INSTRUCTIONS TO FOLLOW: Return the lines that run from the line containing "(592, 477) none" through the end of the entries, both ends included. Leave out all pictures.

_ _ _

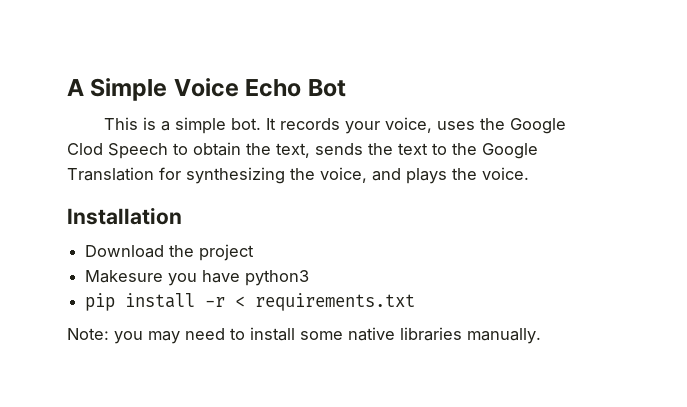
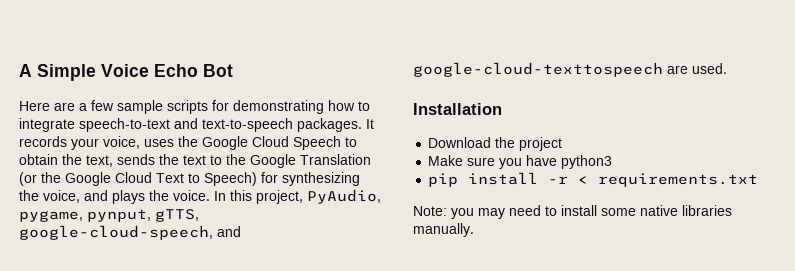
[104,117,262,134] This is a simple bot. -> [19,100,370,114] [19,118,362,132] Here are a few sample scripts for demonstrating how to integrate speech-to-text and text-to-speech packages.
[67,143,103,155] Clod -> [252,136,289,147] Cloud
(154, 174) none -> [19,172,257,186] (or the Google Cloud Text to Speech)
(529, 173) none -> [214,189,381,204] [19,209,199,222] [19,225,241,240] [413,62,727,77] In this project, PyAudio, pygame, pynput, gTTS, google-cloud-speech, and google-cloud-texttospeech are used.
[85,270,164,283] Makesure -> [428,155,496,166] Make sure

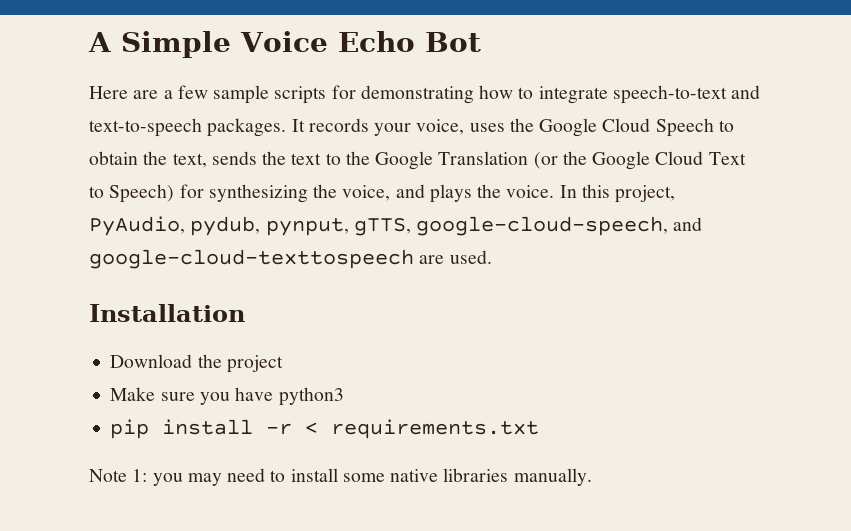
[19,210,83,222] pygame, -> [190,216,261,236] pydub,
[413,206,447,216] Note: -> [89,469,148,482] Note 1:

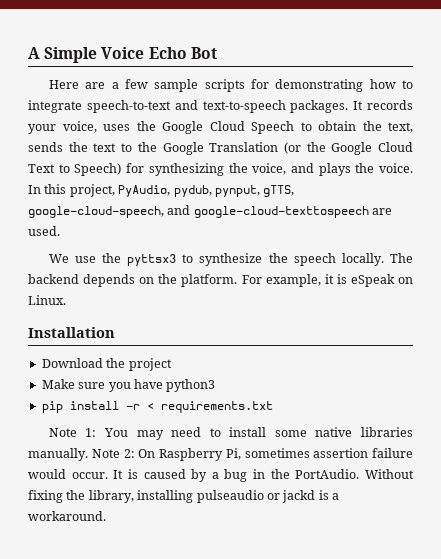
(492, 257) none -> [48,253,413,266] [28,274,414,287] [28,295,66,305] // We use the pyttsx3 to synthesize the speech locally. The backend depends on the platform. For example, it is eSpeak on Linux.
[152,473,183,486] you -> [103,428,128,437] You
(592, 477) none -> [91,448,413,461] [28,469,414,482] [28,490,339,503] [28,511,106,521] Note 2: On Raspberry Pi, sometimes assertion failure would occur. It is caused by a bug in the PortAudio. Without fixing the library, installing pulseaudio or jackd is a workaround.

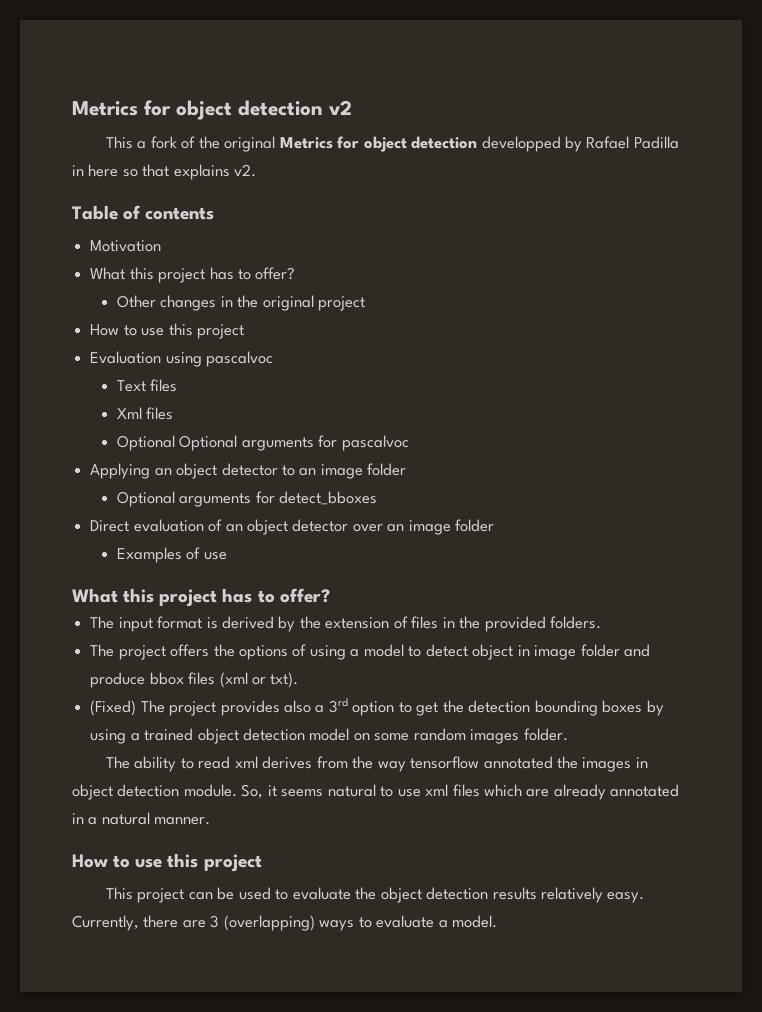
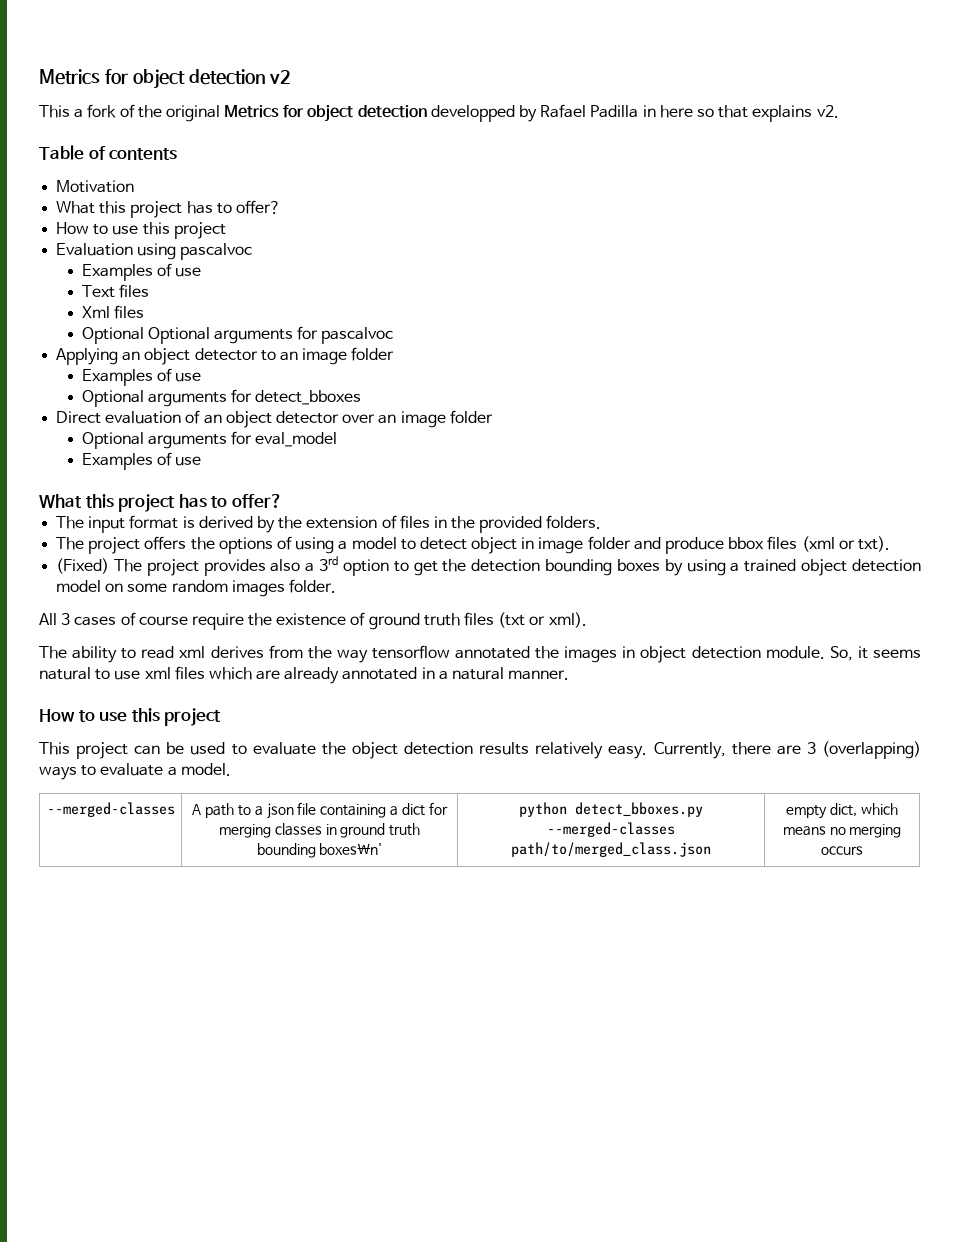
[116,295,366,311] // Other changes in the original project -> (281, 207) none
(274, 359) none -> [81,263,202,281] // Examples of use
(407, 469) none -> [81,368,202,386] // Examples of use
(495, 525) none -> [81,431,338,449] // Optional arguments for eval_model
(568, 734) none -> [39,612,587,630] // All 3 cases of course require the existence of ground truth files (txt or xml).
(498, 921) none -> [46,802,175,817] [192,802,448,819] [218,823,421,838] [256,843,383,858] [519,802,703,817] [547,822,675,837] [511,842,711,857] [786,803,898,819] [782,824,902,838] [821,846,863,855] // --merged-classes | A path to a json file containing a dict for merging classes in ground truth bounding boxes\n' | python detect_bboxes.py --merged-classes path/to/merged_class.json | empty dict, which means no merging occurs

_ _ _

RESULT OF THE TASK:
(592, 477) none -> [91,448,413,461] [28,469,414,482] [28,490,339,503] [28,511,106,521] Note 2: On Raspberry Pi, sometimes assertion failure would occur. It is caused by a bug in the PortAudio. Without fixing the library, installing pulseaudio or jackd is a workaround.

[116,295,366,311] // Other changes in the original project -> (281, 207) none
(274, 359) none -> [81,263,202,281] // Examples of use
(407, 469) none -> [81,368,202,386] // Examples of use
(495, 525) none -> [81,431,338,449] // Optional arguments for eval_model
(568, 734) none -> [39,612,587,630] // All 3 cases of course require the existence of ground truth files (txt or xml).
(498, 921) none -> [46,802,175,817] [192,802,448,819] [218,823,421,838] [256,843,383,858] [519,802,703,817] [547,822,675,837] [511,842,711,857] [786,803,898,819] [782,824,902,838] [821,846,863,855] // --merged-classes | A path to a json file containing a dict for merging classes in ground truth bounding boxes\n' | python detect_bboxes.py --merged-classes path/to/merged_class.json | empty dict, which means no merging occurs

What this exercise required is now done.